→ Work to be completed
Write the entries below out again exactly, but skip the pictures.

[Extracted records]

========

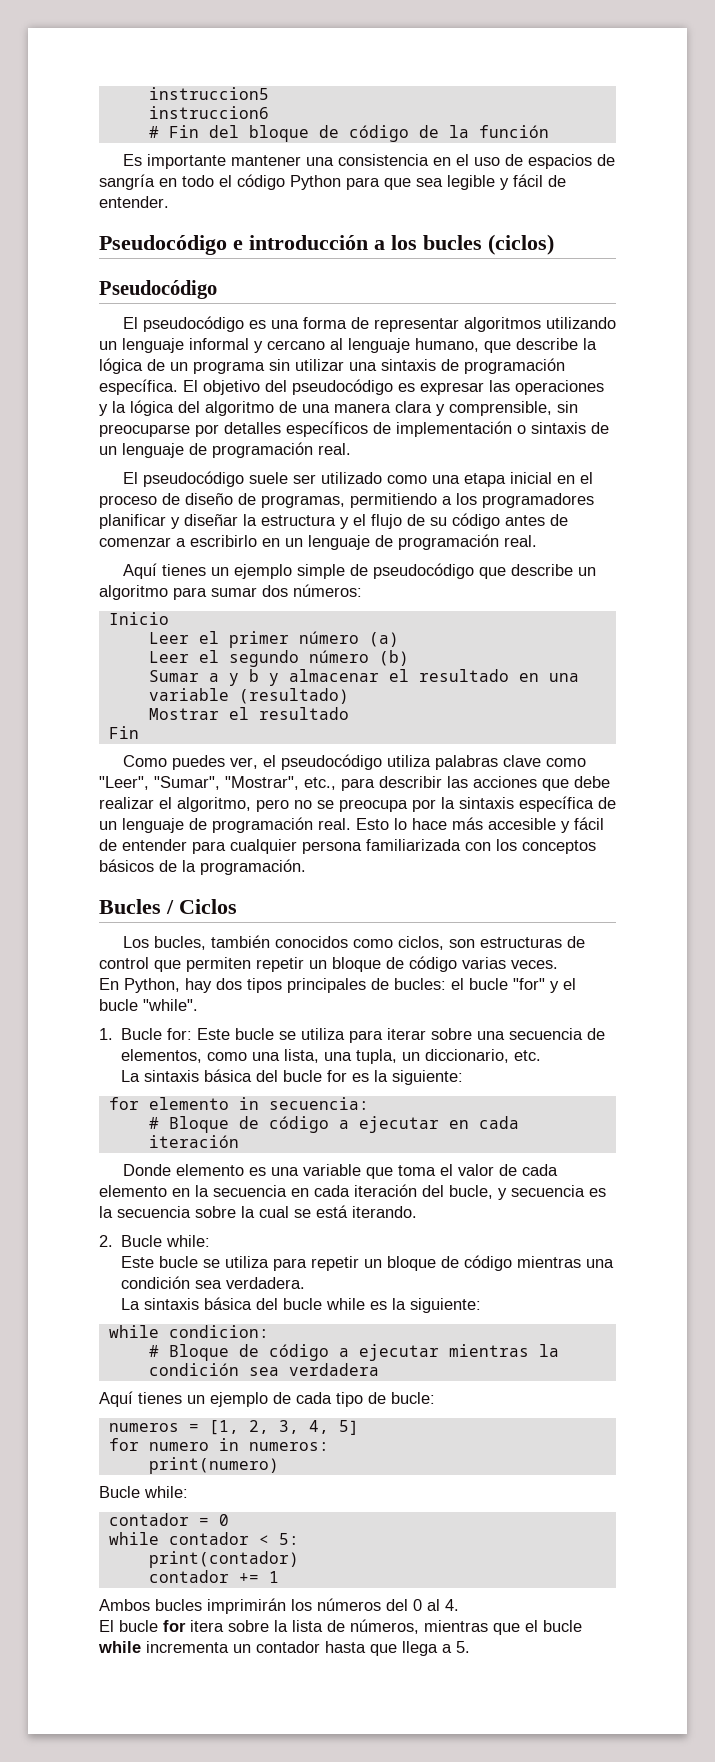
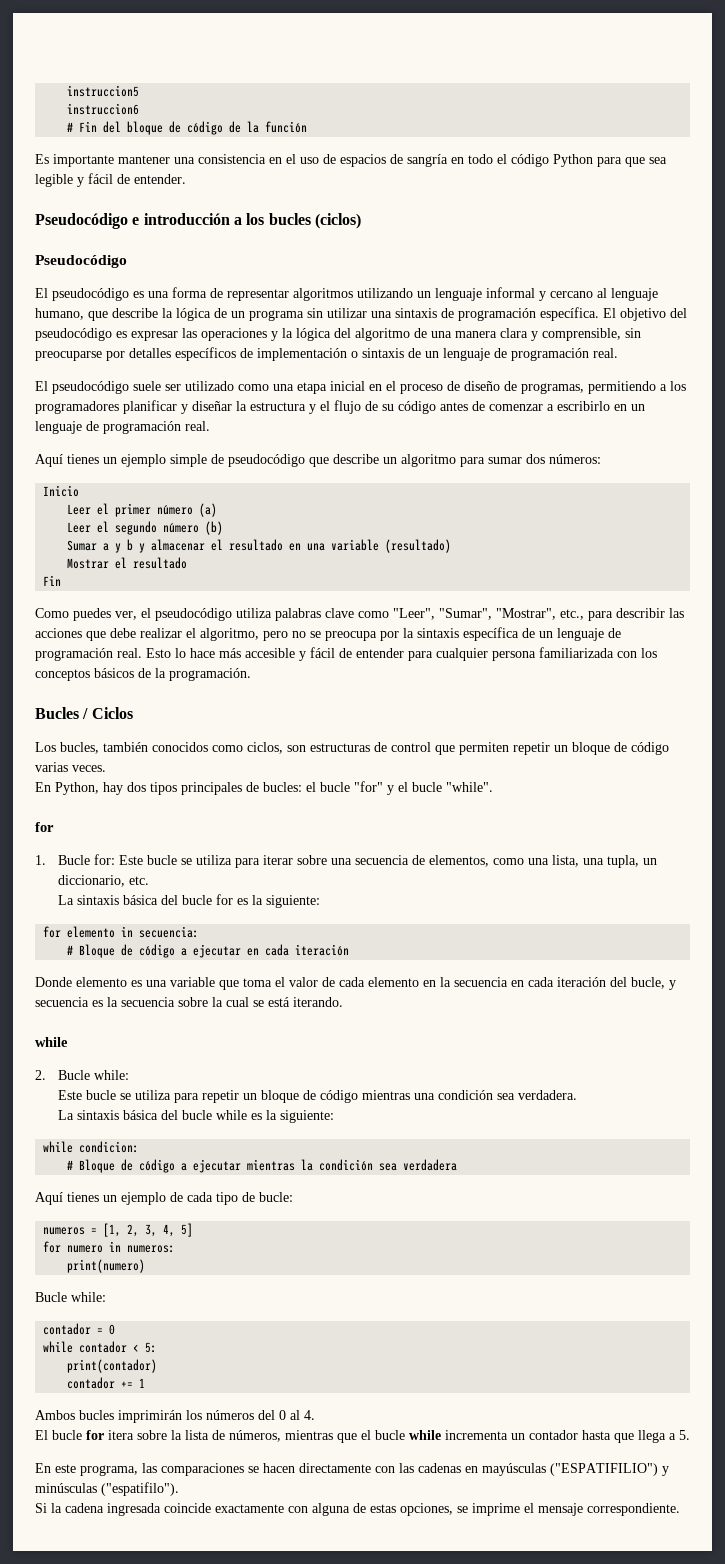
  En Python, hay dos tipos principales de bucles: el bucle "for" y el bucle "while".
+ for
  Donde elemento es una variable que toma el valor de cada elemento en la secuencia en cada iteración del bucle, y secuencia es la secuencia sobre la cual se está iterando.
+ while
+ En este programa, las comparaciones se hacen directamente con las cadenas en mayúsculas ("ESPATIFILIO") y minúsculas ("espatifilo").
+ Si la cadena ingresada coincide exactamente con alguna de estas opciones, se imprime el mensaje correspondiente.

========

→ Task answer
  En Python, hay dos tipos principales de bucles: el bucle "for" y el bucle "while".
+ for
  Donde elemento es una variable que toma el valor de cada elemento en la secuencia en cada iteración del bucle, y secuencia es la secuencia sobre la cual se está iterando.
+ while
+ En este programa, las comparaciones se hacen directamente con las cadenas en mayúsculas ("ESPATIFILIO") y minúsculas ("espatifilo").
+ Si la cadena ingresada coincide exactamente con alguna de estas opciones, se imprime el mensaje correspondiente.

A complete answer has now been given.